Ferdinand Dümmler (23 October 1777 – 15 March 1846) was a German publisher and bookseller.

== Life ==
Ferdinand Dümmler was born in Battgendorf near Kölleda, the son of a preacher. He trained as a bookseller in Leipzig in 1792. After his training, in 1798 he was hired as an employee in the Berlin branch of Lange'sche Verlagsbuchhandlung, a bookseller and publisher, where he met and became friends with Georg Andreas Reimer. In 1804, he became managing director and silent partner at the Dieterich'sche Verlagsbuchhandlung publishing company and bookstore in Göttingen. As a volunteer in the Lützow Free Corps during the War of the Sixth Coalition, he was captured during the battle near Kitzen in June 1813. He was held as a prisoner of war in Fenestrelle and Sisteron until being released in April 1814.

On January 1, 1815, he acquired the publishing business founded by Julius Eduard Hitzig in 1808 and operated it under the name "Ferd. Dümmlersche Verlagsbuchhandlung" thereafter. Also in 1815, he married Caroline Friederike Reinhardt, sister of his friend Georg Andreas Reimer's wife. He had seven children with her, including the historian Ernst Ludwig Dümmler. Dümmler's publishing activities were varied. In 1819 he published The Life and Opinions of the Tomcat Murr by E. T. A. Hoffmann. To a certain extent, the publishing company specialized in comparative linguistics and published the writings of the Prussian Academy of Sciences on commission.

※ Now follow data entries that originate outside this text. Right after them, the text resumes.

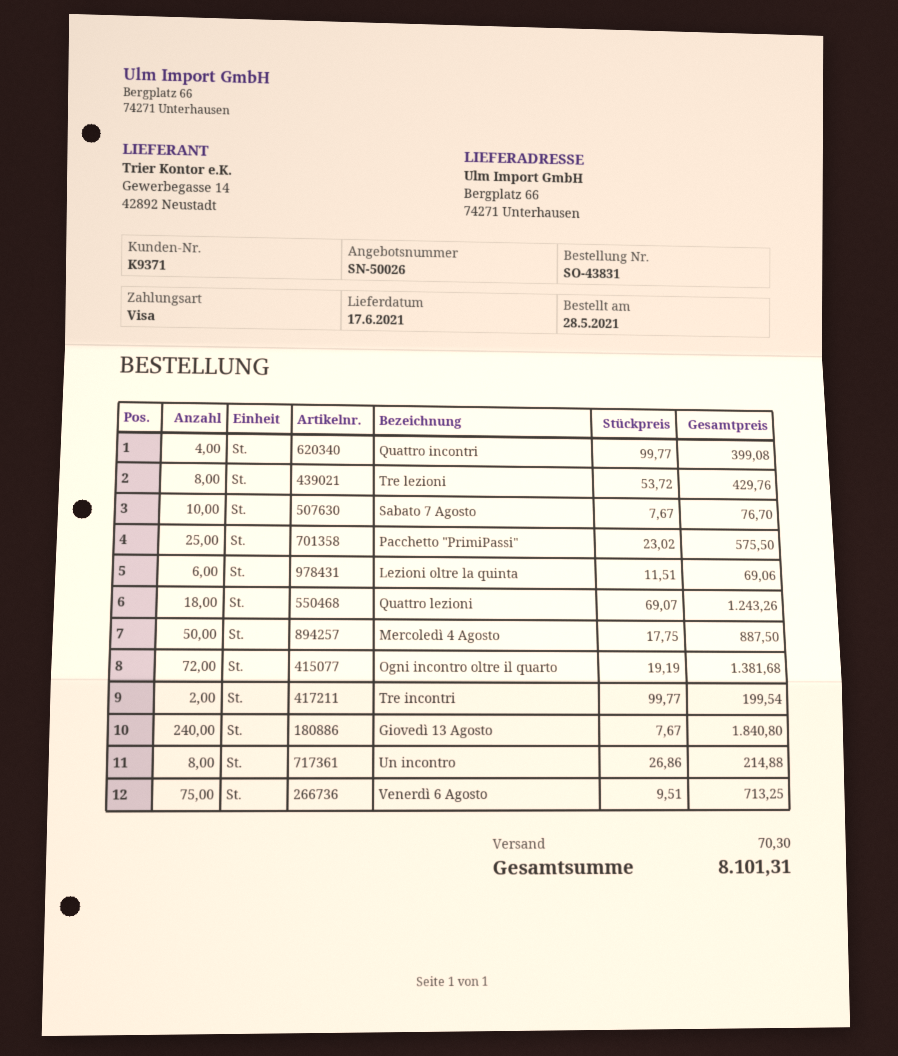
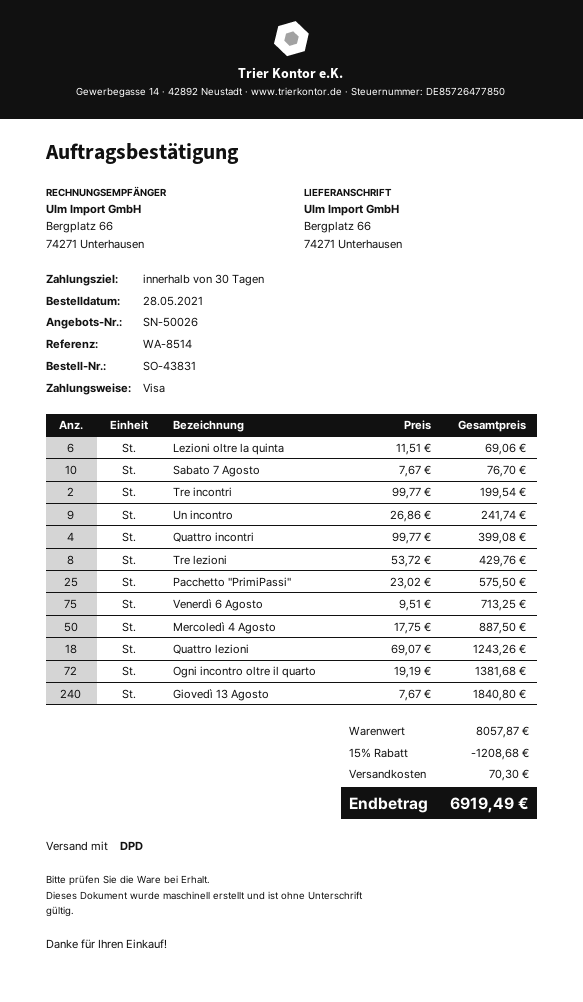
Un incontro: 8 x 26.86 = 214.88 -> 9 x 26.86 = 241.74
discount: none -> 15% = 1208.68
total: 8101.31 -> 6919.49

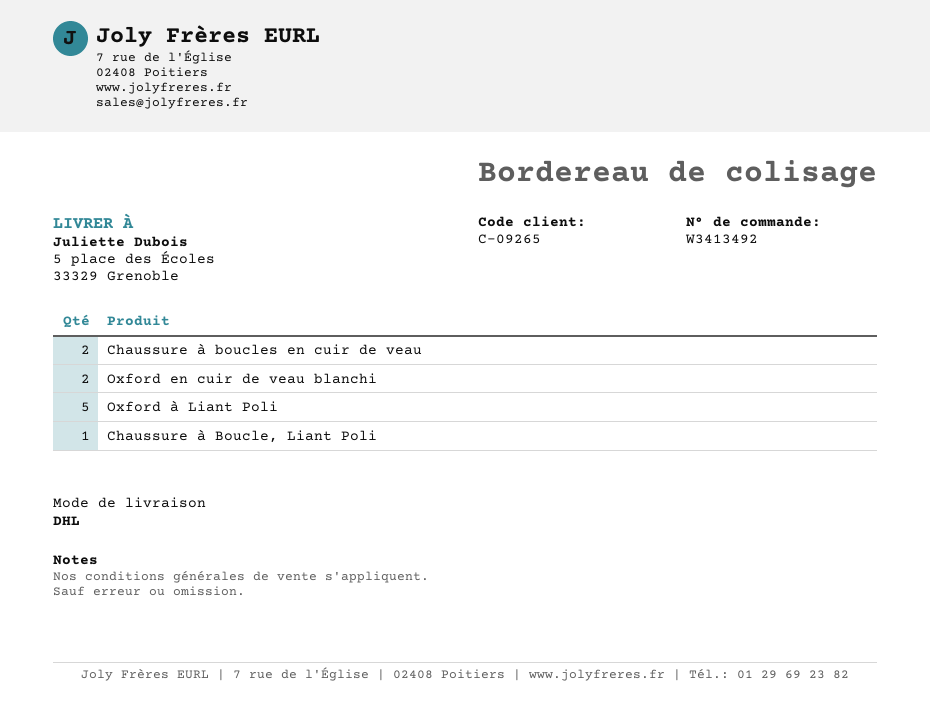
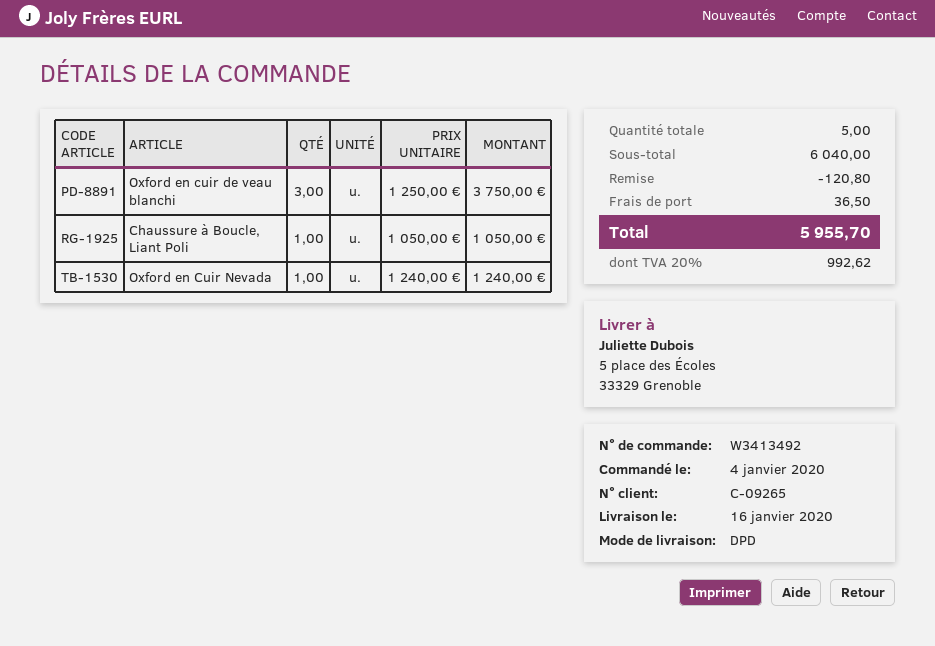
shipping method: DHL -> DPD
Chaussure à boucles en cuir de veau: 2 -> none
Oxford en cuir de veau blanchi: 2 -> 3
Oxford à Liant Poli: 5 -> none
Oxford en Cuir Nevada: none -> 1

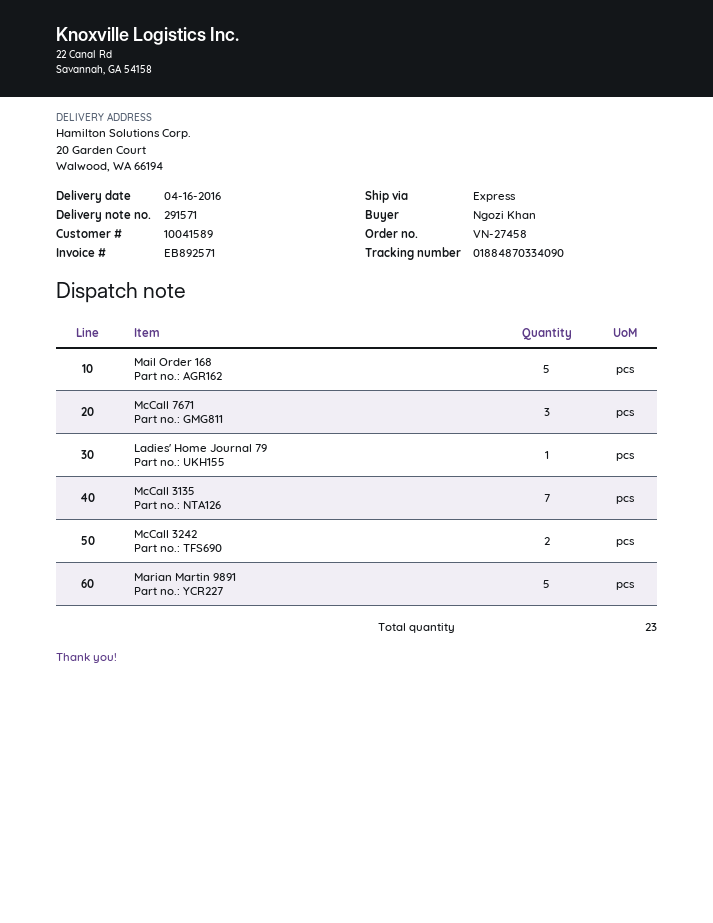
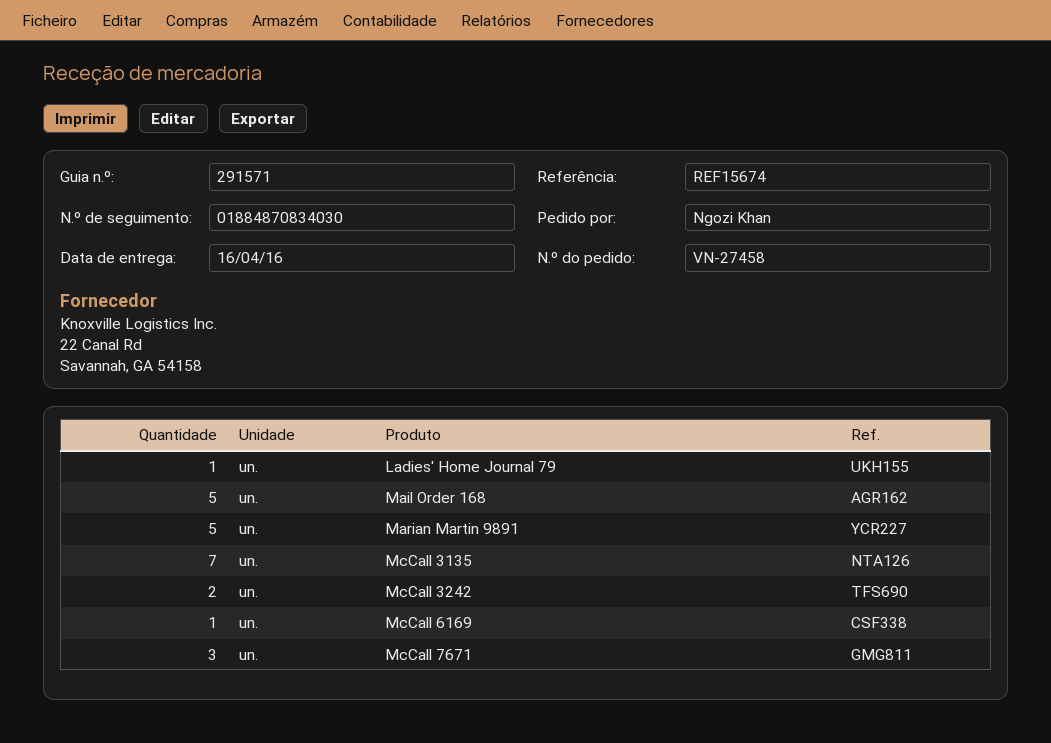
tracking number: 01884870334090 -> 01884870834030
McCall 6169: none -> 1

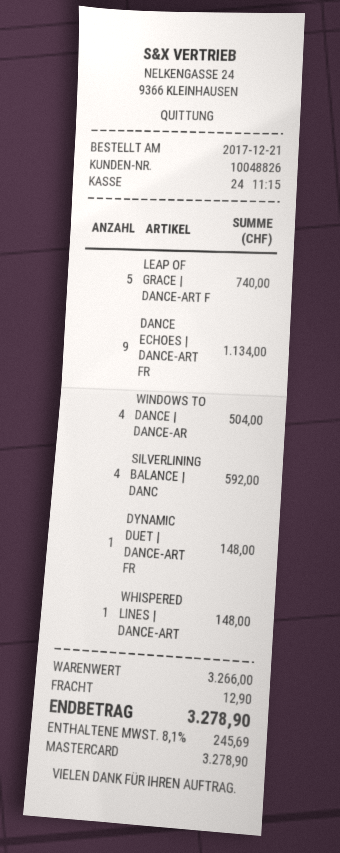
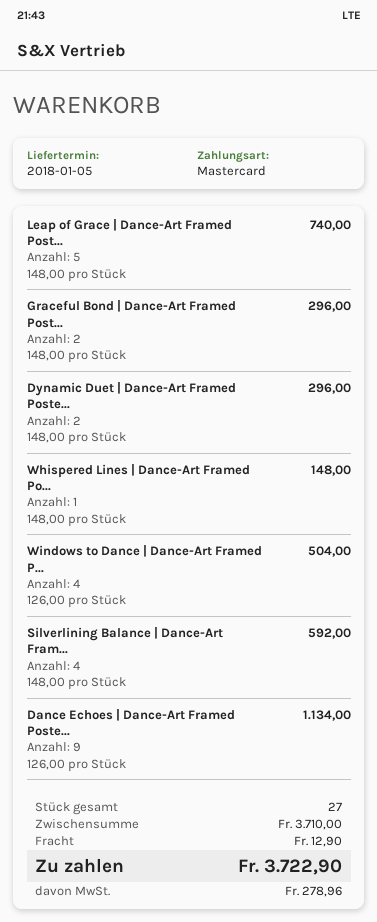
DYNAMIC DUET | DANCE-ART FR: 1 for 148.00 -> 2 for 296.00
Graceful Bond | Dance-Art Framed Post...: none -> 2 for 296.00
subtotal: 3266.00 -> 3710.00
tax: 245.69 -> 278.96
total: 3278.90 -> 3722.90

From 1821, Ferdinand Dümmler was first elected as a deputy city councilor and then repeatedly as a member of the Berlin city council. From 1842 until his death on March 15, 1846, he was an unpaid city councilor.

In 1916, Antonio Lehmann (1871–1941) moved the publishing business from Berlin to Kaiserstrasse street in Bonn and renamed it "Ferd. Dümmlers Verlag". Starting in 1949, the company had a logo designed by Heinrich Hussmann. The company was sold to H. Stam Verlag in Cologne in 1999.